= Beauty4 =

Taiwanese girl group

Beauty4 was a Taiwanese girl group consisting of Anji Clubb, Belinda Cheng, Ayesha Adamo, and Djavan Lin. The group was active in the early 2000s and released music through EMI Taiwan.

==History==
Beauty4 was established by Corbett Wall. On November 22, 2000, the group released its self-titled debut album through EMI Records Taiwan. The lead single, "Ai Ai Ai" (Love Love Love), served as the closing theme for the television series Ling-Lan; it was later moved to the series' opening position, replacing a track by Faye Wong.

During the promotional cycle for the album, Beauty4 performed at events alongside artists such as B.A.D., May Day, Karen Mok, and Sticky Rice. The group also performed with the Canadian band The Moffatts and recorded a Mandarin cover of their song "Bang Bang Boom". Beauty4's music videos appeared on the Top 20 countdowns of Channel V and MTV Taiwan. While the album was released in mainland China, the tracks "Gay Guy" and "San Gu Liu Pau" were banned by regional authorities.

The group participated in several commercial endorsements, including campaigns for the Jian Fu San amusement park and Bao Dao Mei Mei. Member Cheng portrayed the character Bai-He in the television series Meteor Garden, while Ayesha, Anji, and Djavan appeared in cameo roles. Anji later played the role of Maria in Yamada Tarō Monogatari.

Beauty4 disbanded following conflicts with management and difficulties establishing a domestic identity in the Taiwanese market. Despite half of the members being of Taiwanese ethnicity and the group's integration into local media, including a week-long hosting engagement on Taipei's Power 98.9 and a performance for the Republic of China Army on Kinmen, their perceived "foreign" appearance was cited as a factor in their limited cultural acceptance.

==Members before and after Beauty4==

Anji Clubb came to Taiwan as a nine-year-old and spent several years of elementary school in the Taiwanese school system, making her Mandarin completely fluent. After the breakup of Beauty4, Clubb returned to the US, having spent half of her life overseas, and recently graduated from Georgetown University, though she also took time to study in Beijing. She is currently the China Programs Associate at Campaign for Tobacco Free Kids, a non-profit organization with programs in the U.S. and abroad.

Belinda Cheng, the jet-haired Chinese-American, was the first to audition for the group's management company. She auditioned in California, where she was born and raised.
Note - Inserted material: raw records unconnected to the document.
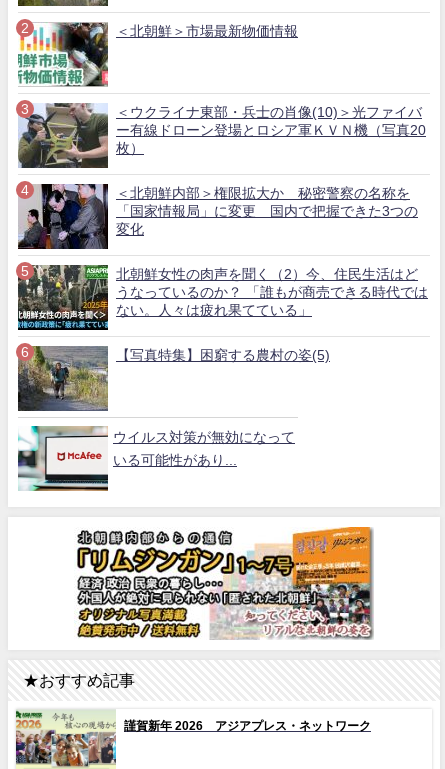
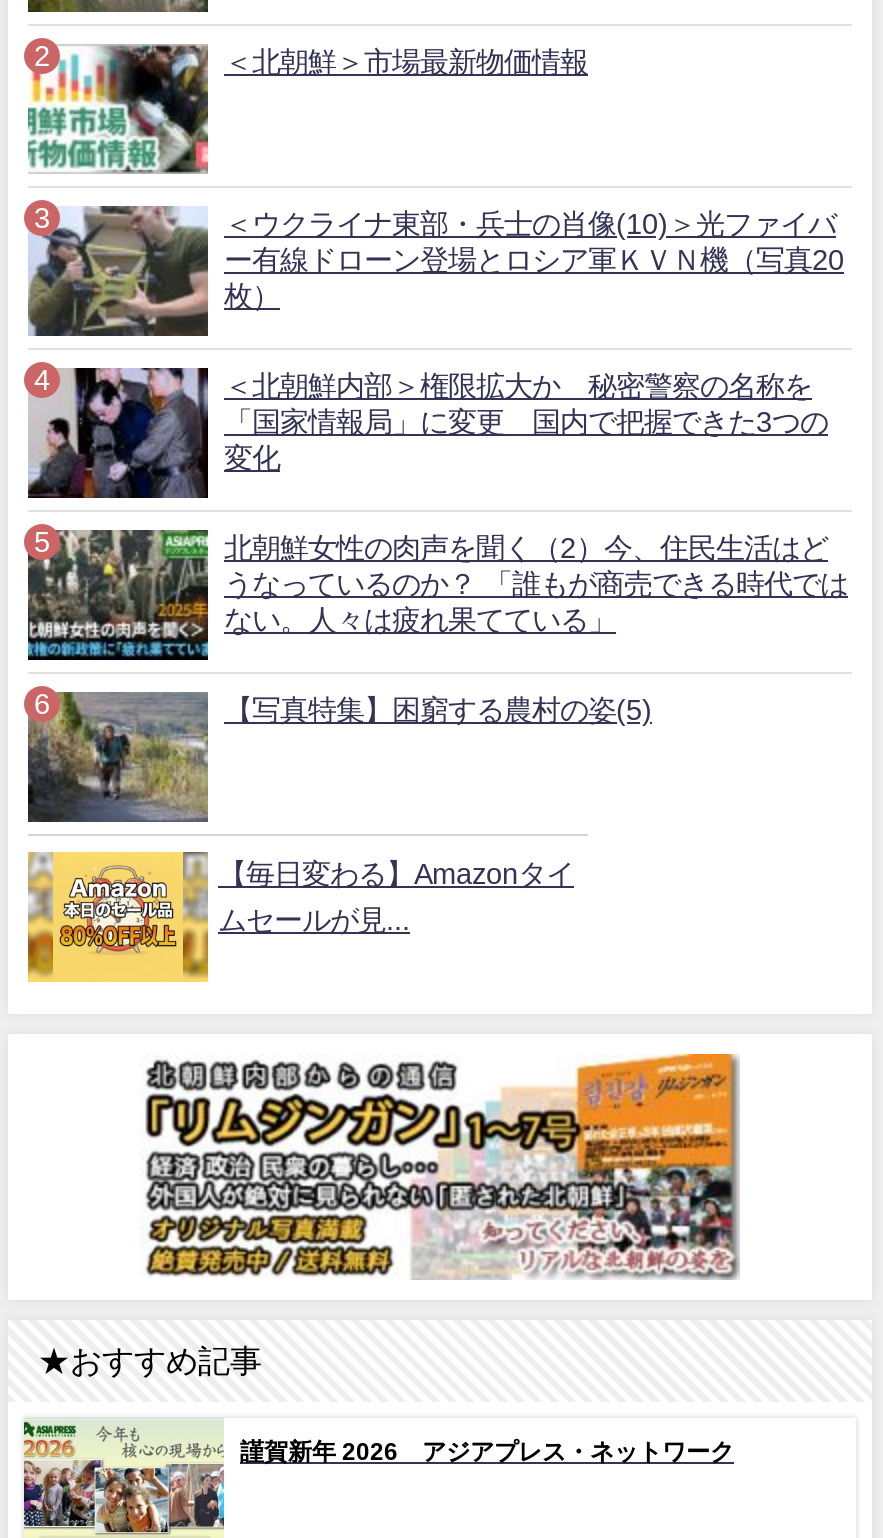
- [image]
- ウイルス対策が無効になって
+ [image]
+ 【毎日変わる】Amazonタイ

- いる可能性があり...
+ ムセールが見...
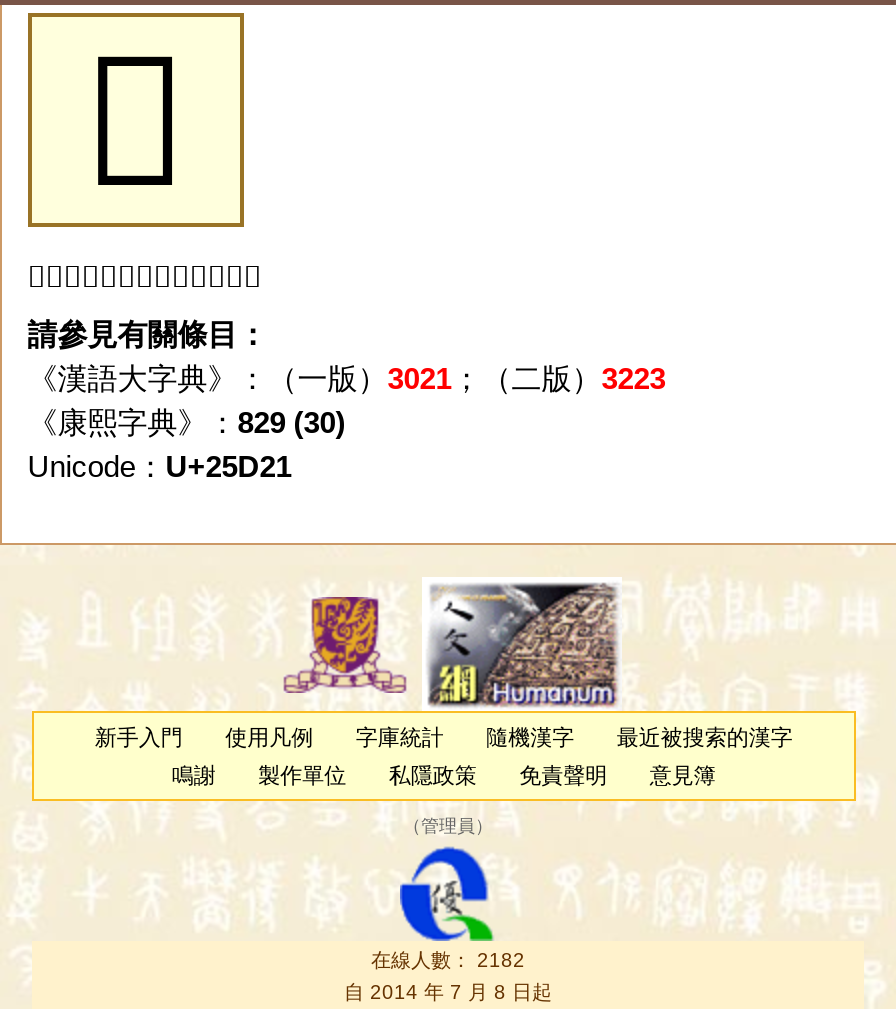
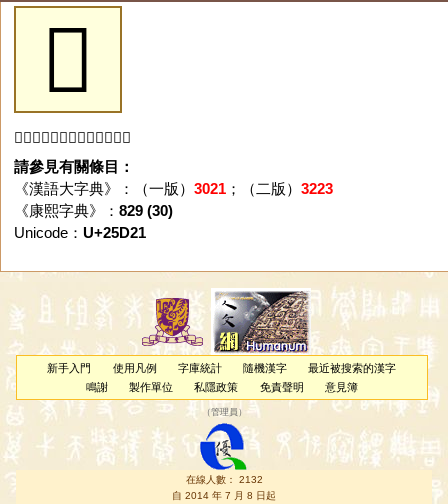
- 在線人數： 2182
+ 在線人數： 2132
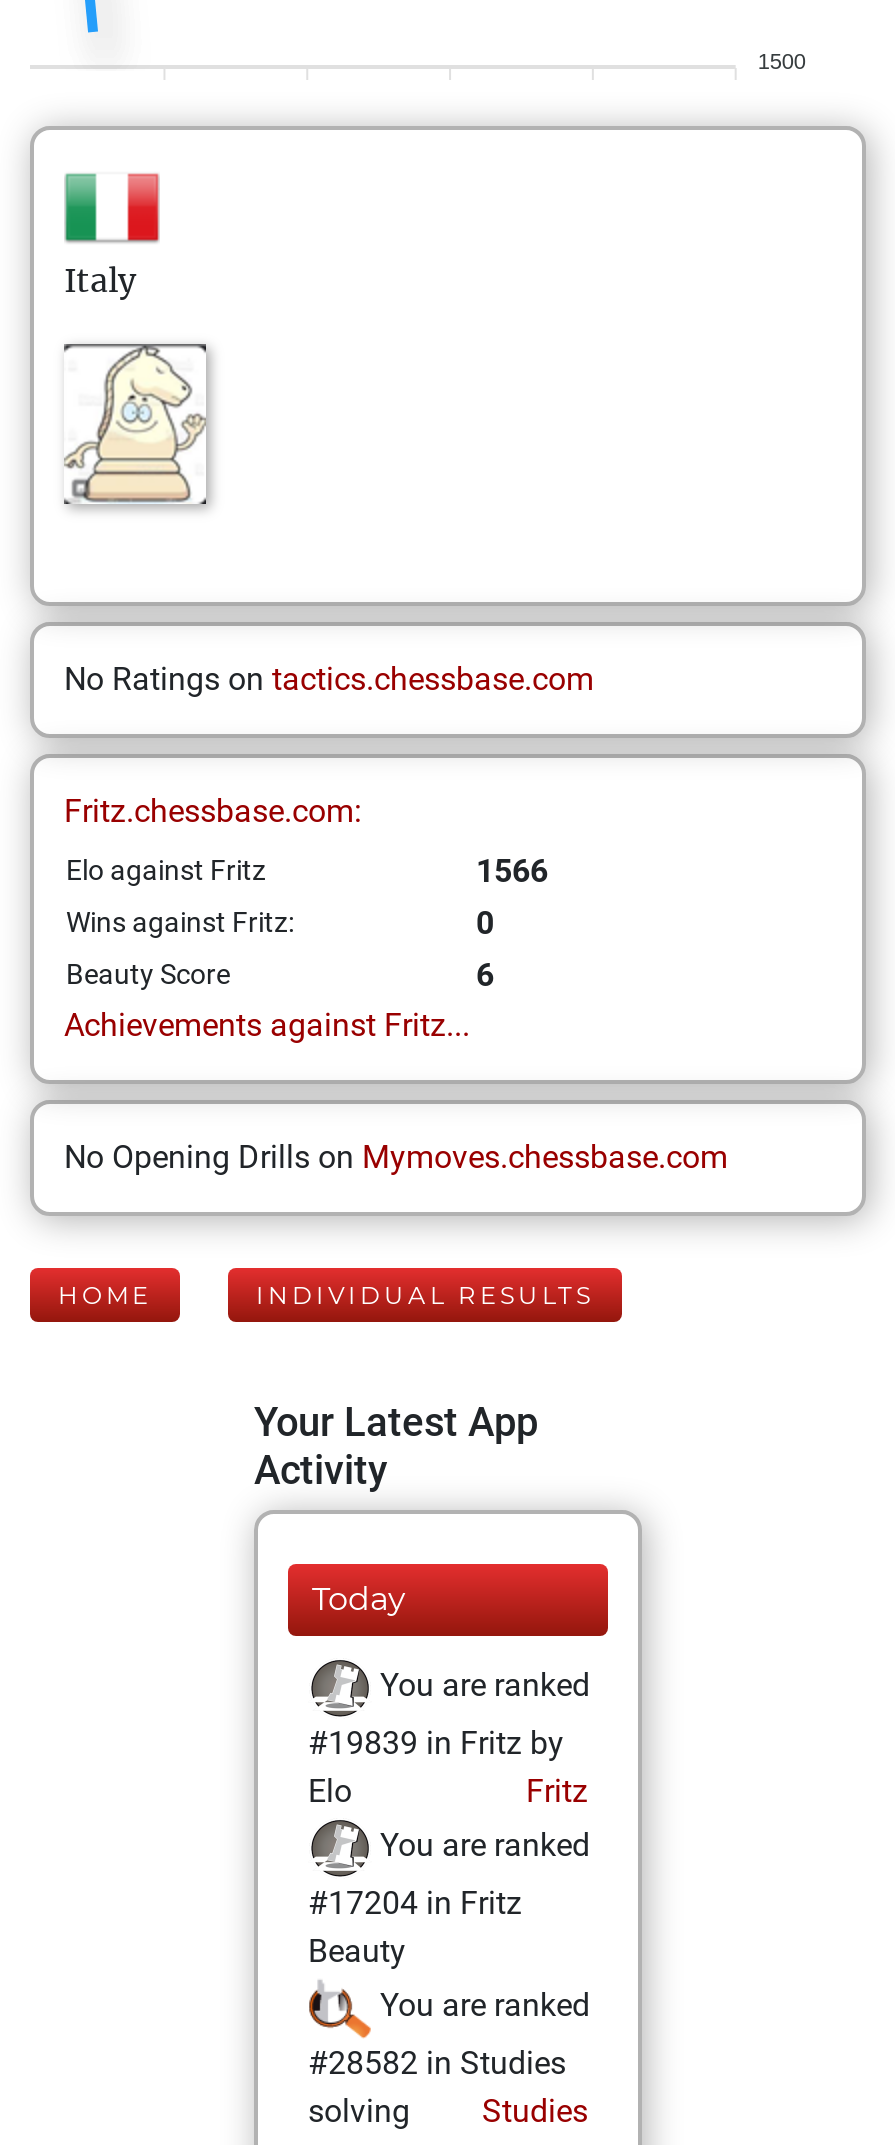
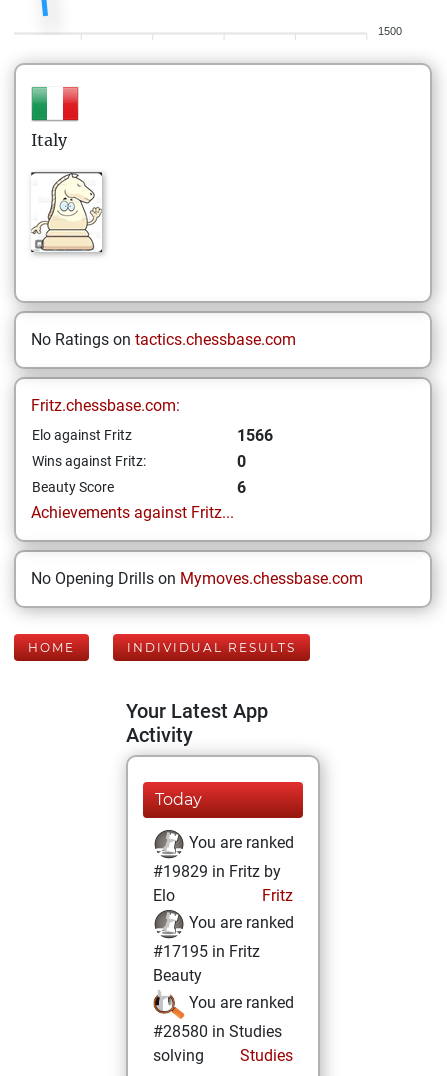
- #19839 in Fritz by
+ #19829 in Fritz by

- #17204 in Fritz
+ #17195 in Fritz

- #28582 in Studies
+ #28580 in Studies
Belinda Cheng returned to Los Angeles after the group's breakup and graduated from UCLA. She is now working at Disney Interactive Studios and working towards an MBA at UCLA.

The blonde and pink-haired Ayesha Adamo was a Columbia University student spending the summer in Taiwan studying Chinese when she auditioned and found her way into the group. Although she had only studied Chinese at college for one year, she was able to keep up with the challenges of singing and interviewing in Mandarin. Adamo released a mix album that was a double CD box set as a DJ on Hinote Records in Taiwan. She graduated with a degree in music from Barnard College, and completed the two-year acting program at William Esper Studios. She performed at Radio City Music Hall in New York with Mandarin pop star Qsi Qsin for a New Year's Concert in 2006. She is currently acting, deejaying, and recording new music.

Finally, the curly-haired, oft-mistaken-for-African-American Djavan Lin was born and raised in Taiwan, and is of Taiwanese aboriginal origin. Djavan Lin has continued her singing career, and performed on CTV Network's popular singing competition. She is currently singing and performing in Macau.